9 Settembre 26

Quando la mente ti racconta una storia che non è vera

Ci sono storie che cominciano molto prima che ce ne accorgiamo. Non vengono scritte su un foglio e non hanno bisogno di un narratore. Nascono nella nostra testa, spesso da un dettaglio minuscolo, e nel giro di pochi minuti riescono a trasformare un episodio qualunque in qualcosa di completamente diverso.
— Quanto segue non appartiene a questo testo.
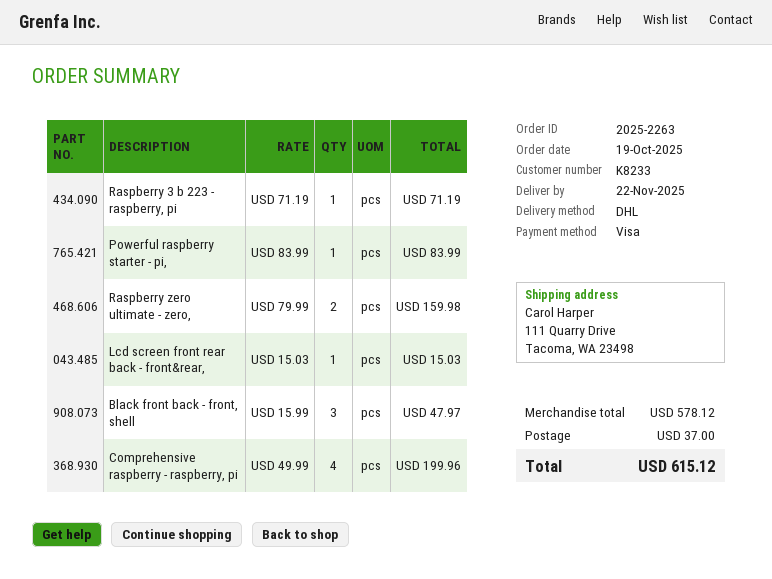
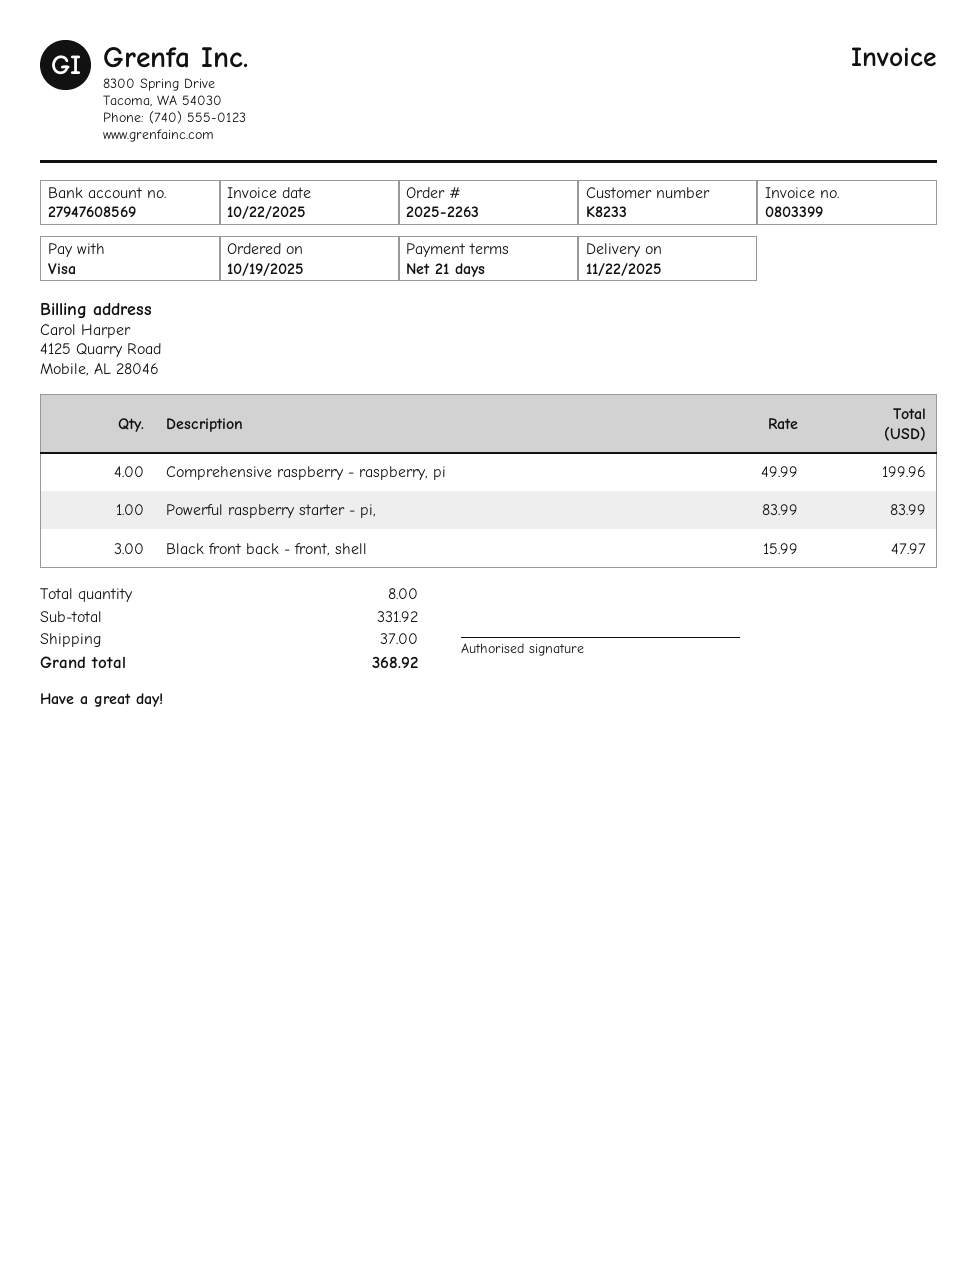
Raspberry 3 b 223 - raspberry, pi: 1 x 71.19 = 71.19 -> none
Raspberry zero ultimate - zero,: 2 x 79.99 = 159.98 -> none
Lcd screen front rear back - front&rear,: 1 x 15.03 = 15.03 -> none
subtotal: 578.12 -> 331.92
total: 615.12 -> 368.92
Immagina, per esempio, di mandare un messaggio a una persona a cui tieni e di non ricevere risposta. All’inizio non ci fai troppo caso. Forse è occupata, pensi. Poi passa un’ora. Poi due. E quella piccola attesa comincia lentamente a riempirsi di significati.

“Ce l’ha con me.”
“Avrò detto qualcosa di sbagliato.”
“Forse non gli interessa più parlare con me.”

A quel punto è successa una cosa curiosa. Il fatto è ancora uno solo: quella persona non ha risposto. Tutto il resto è una storia che la tua mente ha costruito intorno a quel fatto.

E il problema è che, una volta che la storia prende forma, cominciamo a comportarci come se fosse vera.

È uno dei meccanismi più affascinanti della nostra mente. Non amiamo particolarmente i vuoti. Quando manca un’informazione, tendiamo a riempirla. Quando qualcosa non è chiaro, cerchiamo una spiegazione. È come se dentro di noi ci fosse un narratore instancabile, sempre impegnato a mettere ordine nel caos, collegando punti che magari non erano mai stati realmente collegati.

Il risultato può essere straordinario, perché ci permette di comprendere il mondo. Ma può anche diventare una trappola.

Perché non sempre la storia che raccontiamo è la storia vera.

Pensaci. Quante volte hai interpretato uno sguardo, una frase, un silenzio? Quante volte hai attribuito a qualcuno un’intenzione senza averla mai verificata? Quante volte hai trasformato un episodio in una prova: “Vedi? Succede sempre così”, “Lo sapevo”, “Non cambierà mai niente”?

È in quel momento che un fatto smette di essere semplicemente un fatto e diventa una sentenza.

Una porta chiusa diventa “nessuno mi vuole”. Un errore diventa “non sono capace”. Una relazione finita diventa “non troverò mai la persona giusta”. Un’occasione persa diventa “per me è sempre troppo tardi”.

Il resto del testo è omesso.